Print, please, the line that contains "Callaway Epic Flash" and each line after it to the end of the entries, unchanged and with nothing else.

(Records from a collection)
● ● ● ● ●

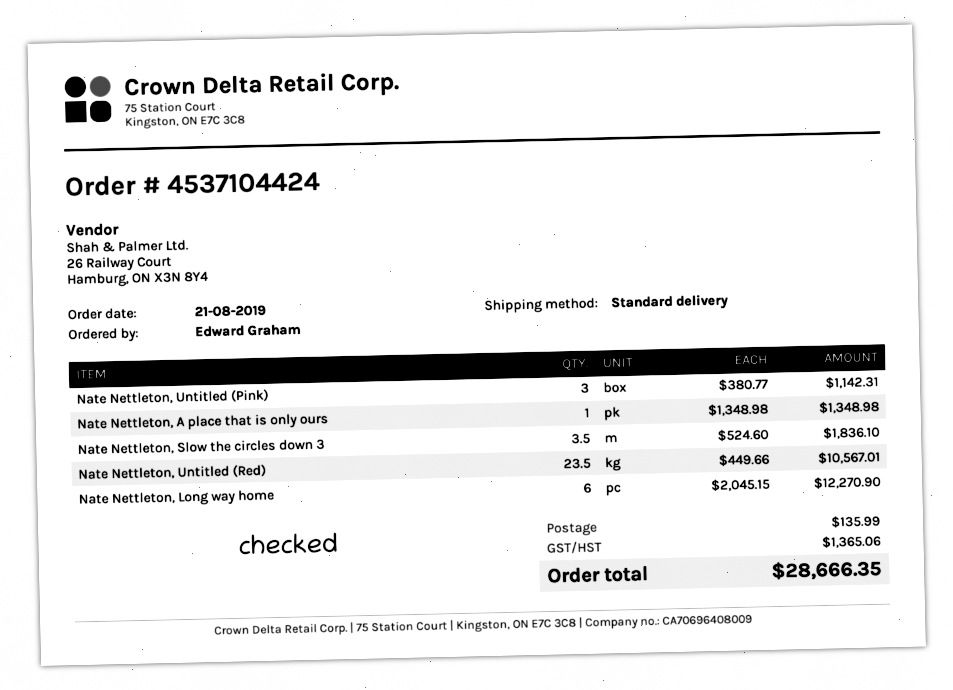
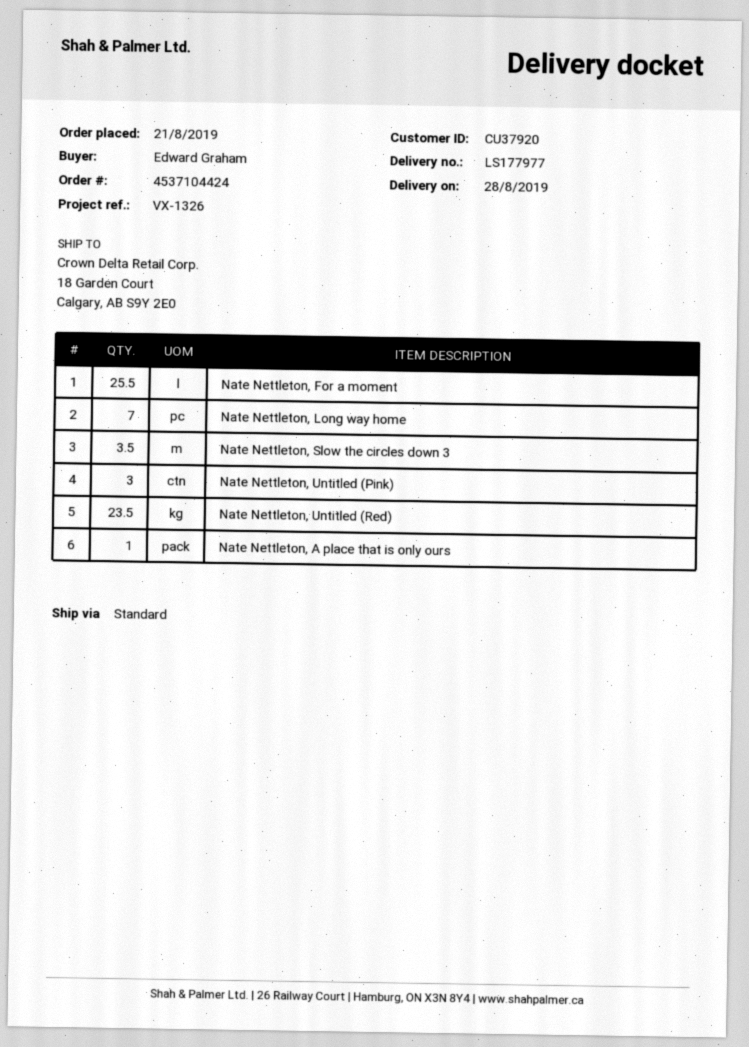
Nate Nettleton, Long way home: 6 -> 7
Nate Nettleton, For a moment: none -> 25.5

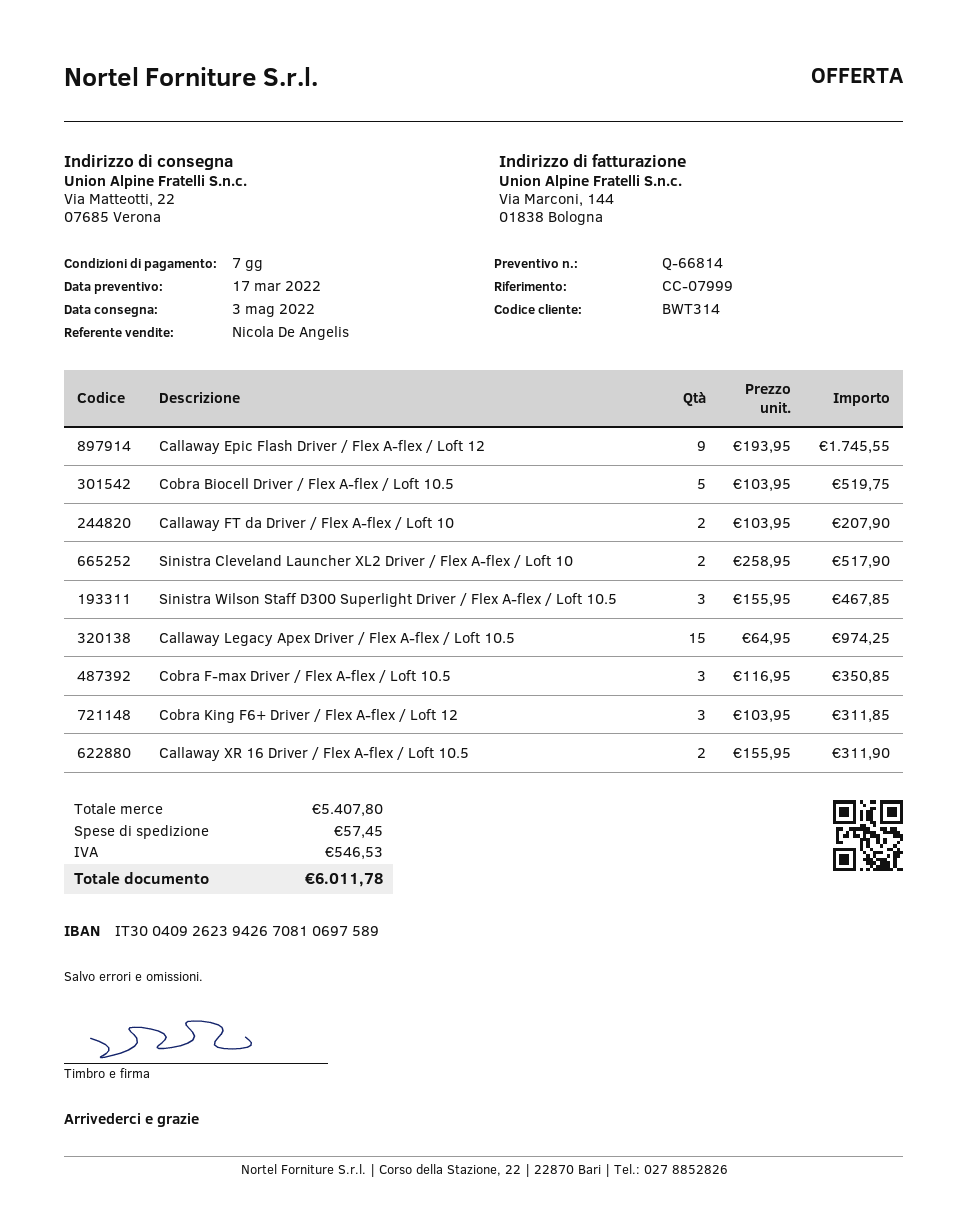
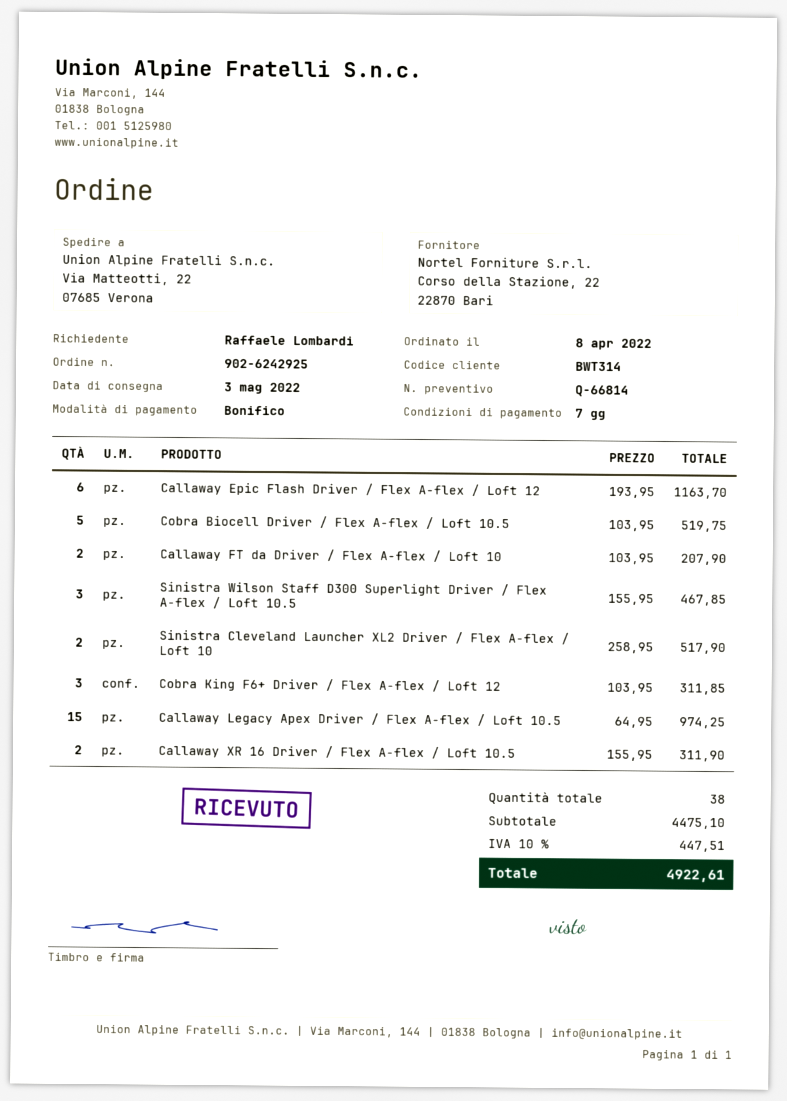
Callaway Epic Flash Driver / Flex A-flex / Loft 12: 9 x 193.95 = 1745.55 -> 6 x 193.95 = 1163.70
Cobra F-max Driver / Flex A-flex / Loft 10.5: 3 x 116.95 = 350.85 -> none
subtotal: 5407.80 -> 4475.10
shipping: 57.45 -> none
tax: 546.53 -> 447.51
total: 6011.78 -> 4922.61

● ● ● ● ●

| Response |
Callaway Epic Flash Driver / Flex A-flex / Loft 12: 9 x 193.95 = 1745.55 -> 6 x 193.95 = 1163.70
Cobra F-max Driver / Flex A-flex / Loft 10.5: 3 x 116.95 = 350.85 -> none
subtotal: 5407.80 -> 4475.10
shipping: 57.45 -> none
tax: 546.53 -> 447.51
total: 6011.78 -> 4922.61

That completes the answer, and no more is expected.